Barrow (Ring Barrow), Kilteel, Co. Kildare
Co. Kildare |
Barrows
At 815 feet above sea level on a wooded hilltop in Kildare, there is a prehistoric burial mound that may have had a second life as a place of ceremony for the living. Ring barrows, a class of funerary monument typically dating to the Bronze Age, consist of a central mound or platform enclosed by a circular ditch and outer bank. The one at Kilteel follows that basic form closely, but the details accumulated around it over centuries suggest a more complicated history than simple interment and abandonment.

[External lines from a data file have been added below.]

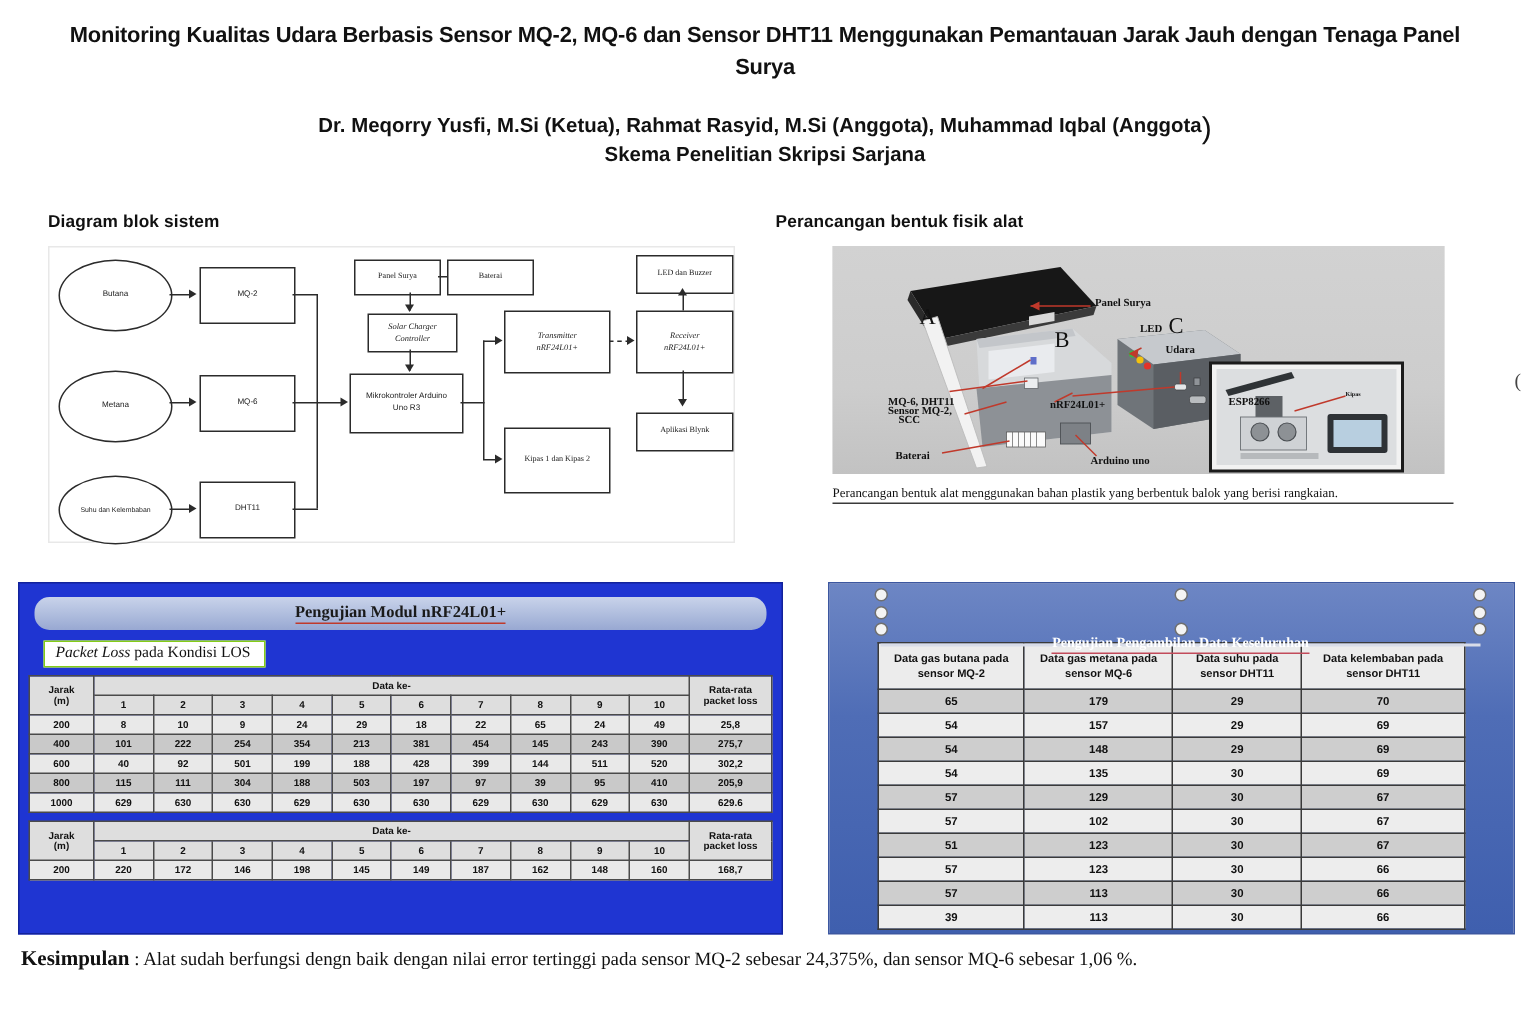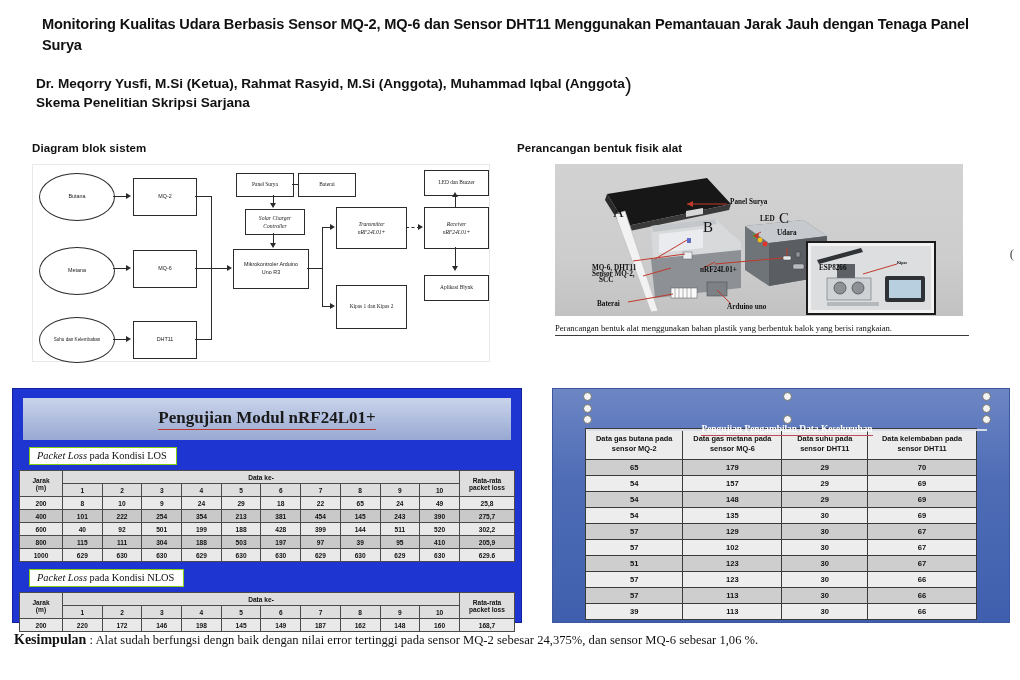--- a/index.html
+++ b/index.html
@@ -8,7 +8,7 @@
     font-family:"Liberation Sans", sans-serif;color:#111;
   }
   
-  #header{padding:14px 36px 0 36px;}
+  #header{padding:14px 36px 0 36px;text-align:center;}
   #poster-title{
     font-size:14.6px;font-weight:bold;line-height:1.42;letter-spacing:-0.15px;
     color:#111;margin:0 6px;

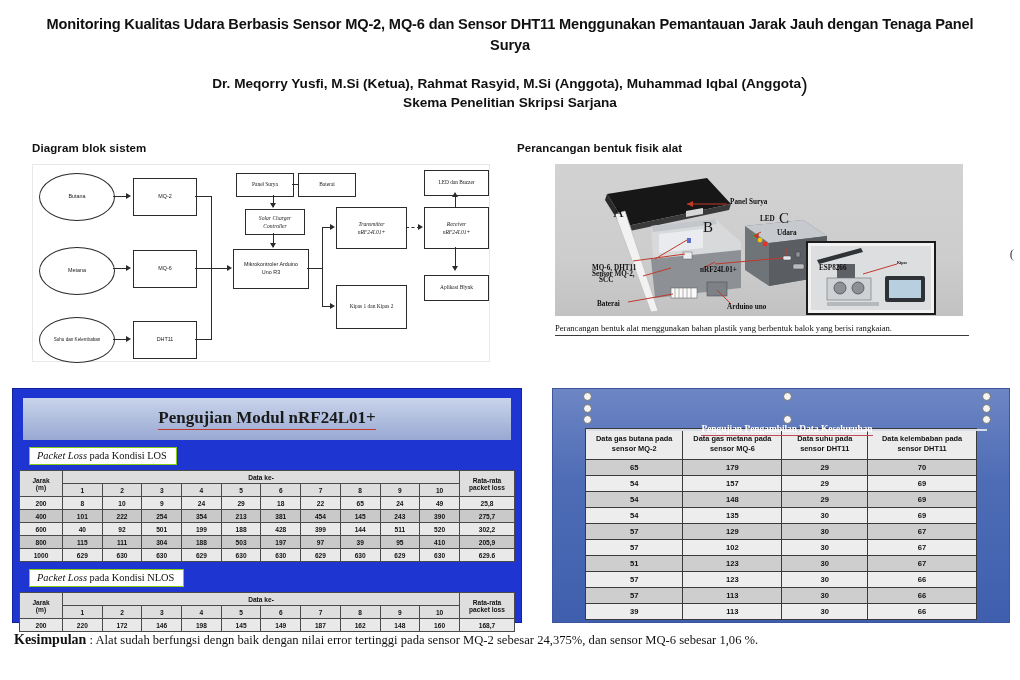--- a/index.html
+++ b/index.html
@@ -63,10 +63,10 @@
     background:#1f35d2;border:1px solid #12229b;
   }
   #panel-left-title{
-    margin:9px 10px 0 10px;height:42px;
+    margin:9px 10px 0 10px;height:22px;
     background:linear-gradient(180deg,#c9d3ea 0%,#aebcdd 55%,#98a8d2 100%);
     display:flex;align-items:center;justify-content:center;
-    font-family:"Liberation Serif",serif;font-weight:bold;font-size:17px;color:#1a1a1a;
+    font-family:"Liberation Serif",serif;font-weight:bold;font-size:11px;color:#1a1a1a;border-radius:10px;
   }
   #panel-left-title span{border-bottom:1.3px solid #c0392b;padding-bottom:1px;}
   .cond-box{

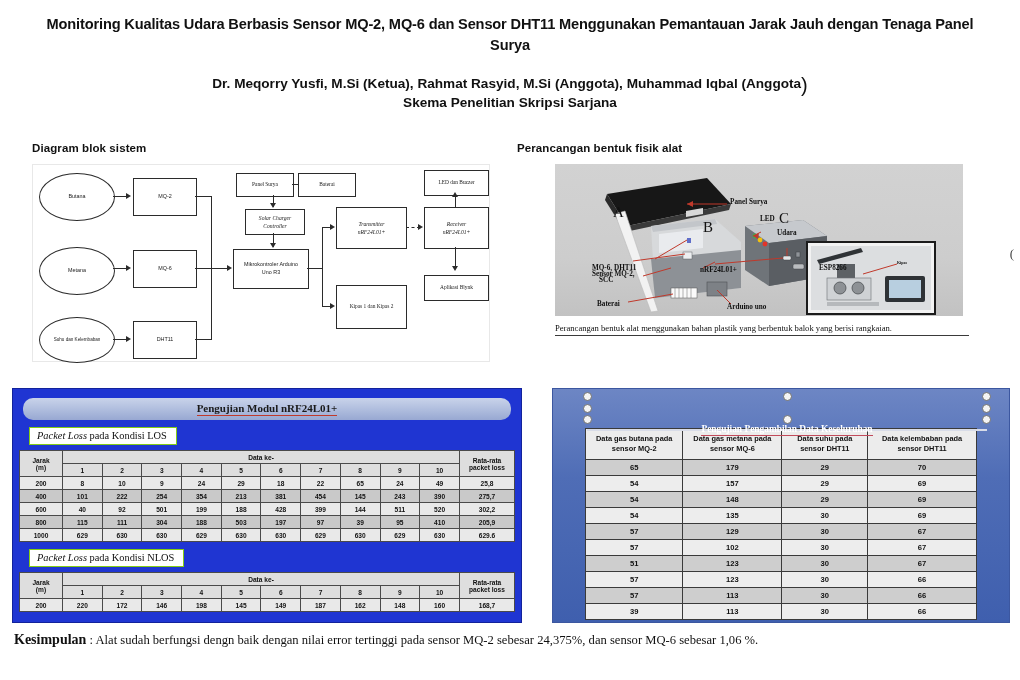--- a/index.html
+++ b/index.html
@@ -404,7 +404,6 @@
       </tbody>
     </table>
 
-  <div class="cond-box"><i>Packet Loss</i><span> pada Kondisi NLOS</span></div>
 
   <table class="ptbl" id="tbl-nlos">
       <thead>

The monument appears on Taylor's Map of County Kildare as early as 1783, marked as a circular feature, though its origins are considerably older. The central platform is nearly circular, measuring roughly 25 metres east to west and 23 metres north to south, and rises only about 0.6 to 0.8 metres above the surrounding ground. It is enclosed by a broad, shallow fosse, the term used for a ditch forming part of a defensive or ceremonial boundary, about six metres wide, and a low outer bank beyond that. A smaller mound within the south-west sector of the platform is thought to be the remnant of a trigonometrical survey station marked on Ordnance Survey maps, evidence that the hilltop's commanding sightlines made it useful to later cartographers as well as to prehistoric communities. More intriguing still are traces of a possible second outer fosse, narrow and shallow, which may represent a later modification of the site. A large, roughly squared stone block, approximately 1.2 metres long and nearly a metre high, sits about four metres to the south-west and appears to have been deliberately positioned rather than deposited by chance. Two further overgrown blocks to the south-east remain harder to interpret. Taken together, these features have led to the suggestion that the barrow was at some point adapted for use as an inauguration site, a place where kings or chieftains were formally invested with authority, a practice in early medieval Ireland often tied to prominent, elevated, and already ancient landmarks.